Der Spaziergänger bleibt auf dem Schießhüttenweg Richtung Markelfingen stehen und kratzt sich am Kopf. Links den Bahndamm hinauf ist das Gehölz auf etwa einer Breite von zehn Metern abrasiert, rechts markieren frisch geschnittene Weidenstümpfe die freie Sicht durch den Zaun auf die Klärbecken der Kläranlage Radolfzell. Auf der anderen Seite am Uferweg im Markelfinger Winkel ist die Friseurtechnik fortgesetzt. Alle Weiden auf dem Damm zur Kläranlage hin sind umgelegt, das Gehölz unten im Uferbereich ist einer Kettensäge zum Opfer gefallen. Heraus kommt eine Sichtachse von der Allensbacher Straße über die Klärbecken hinweg auf den See.

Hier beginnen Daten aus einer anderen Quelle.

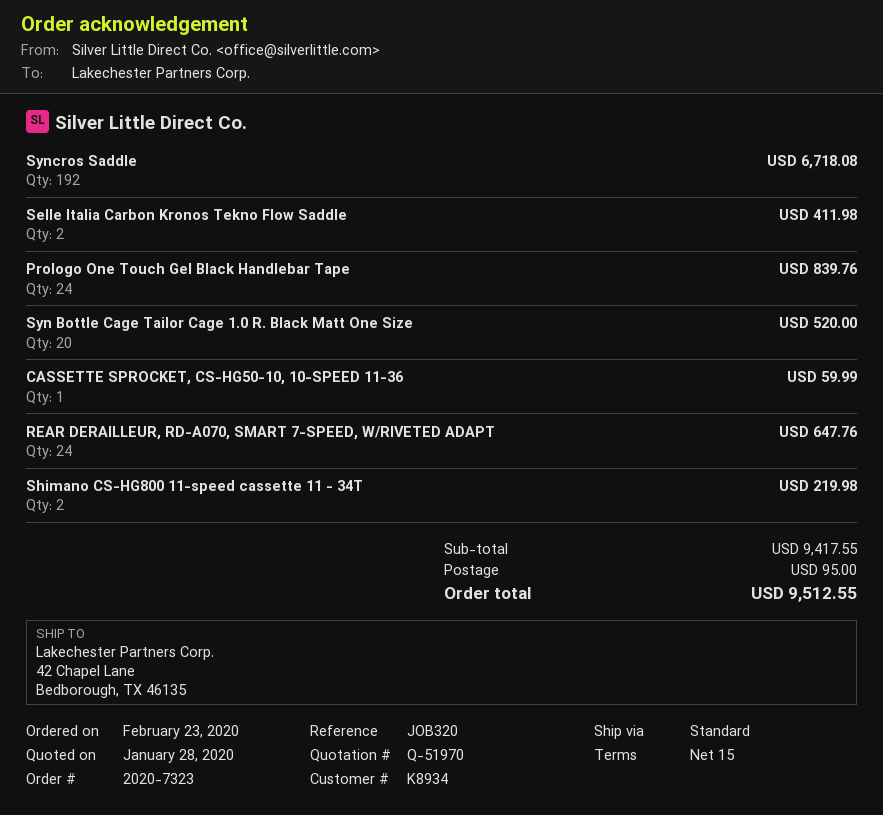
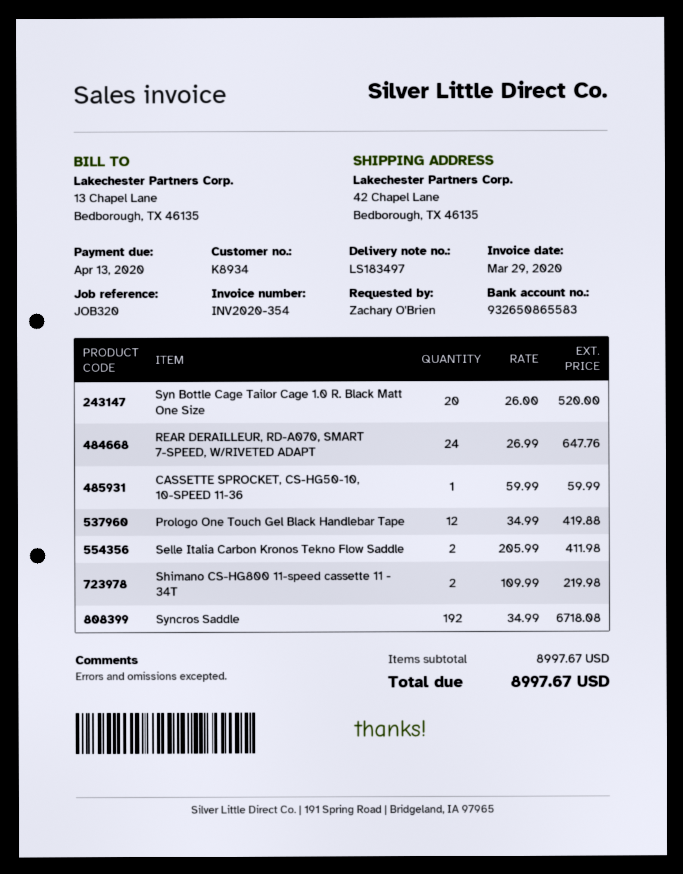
Prologo One Touch Gel Black Handlebar Tape: 24 for 839.76 -> 12 for 419.88
subtotal: 9417.55 -> 8997.67
shipping: 95.00 -> none
total: 9512.55 -> 8997.67

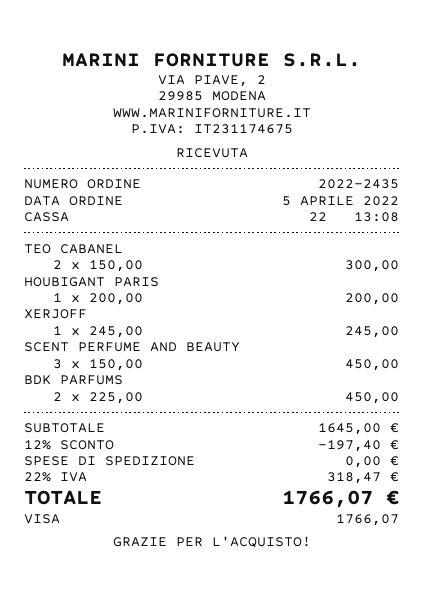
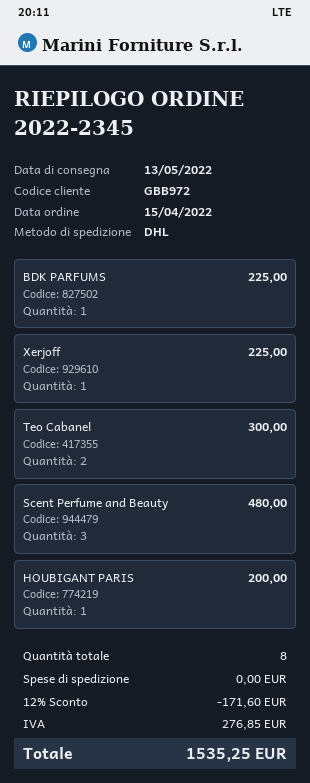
order number: 2022-2435 -> 2022-2345
order date: 2022-04-05 -> 2022-04-15
XERJOFF: 1 for 245.00 -> 1 for 225.00
SCENT PERFUME AND BEAUTY: 3 for 450.00 -> 3 for 480.00
BDK PARFUMS: 2 for 450.00 -> 1 for 225.00
discount: 12% = 197.40 -> 12% = 171.60
tax: 318.47 -> 276.85
total: 1766.07 -> 1535.25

Anfragen beim OB führen zur Rodung
Die einschneidende Maßnahme hat zu Anrufen bei der Vogelwarte und zu einer Nachfrage von Stadtrat Siegfried Lehmann bei OB Martin Staab geführt: „Bitte teilen Sie mir mit, warum die Stadtverwaltung die Abholzungen im geschützten Grünbestand angeordnet hat?“ Was der OB dem Stadtrat der FGL geantwortet hat, können wir nicht sagen. Auf unsere Anfrage teilt die Pressestelle der Stadt mit, Bürgerbeschwerden beim OB über zugewachsene Bereiche im Umfeld der Kläranlage hätten zu dieser Rodung geführt. Die Fachabteilung Landschaft und Gewässer hätte das Stutzen der Büsche und Gehölze geprüft. Die Stadt führt aus, dass der Grünbereich im Markelfinger Winkel geschützt, aber ein Gehölzschnitt als Pflegemaßnahme gestattet sei. Und doch sei es bei der Planung „zu einem Missverständnis“ innerhalb der Verwaltung gekommen. „Das bedauern wir sehr“, so die Pressestelle. Für den Bereich zwischen Kläranlage und Ufer sei ein derartiges Freischneiden nicht vorgesehen gewesen.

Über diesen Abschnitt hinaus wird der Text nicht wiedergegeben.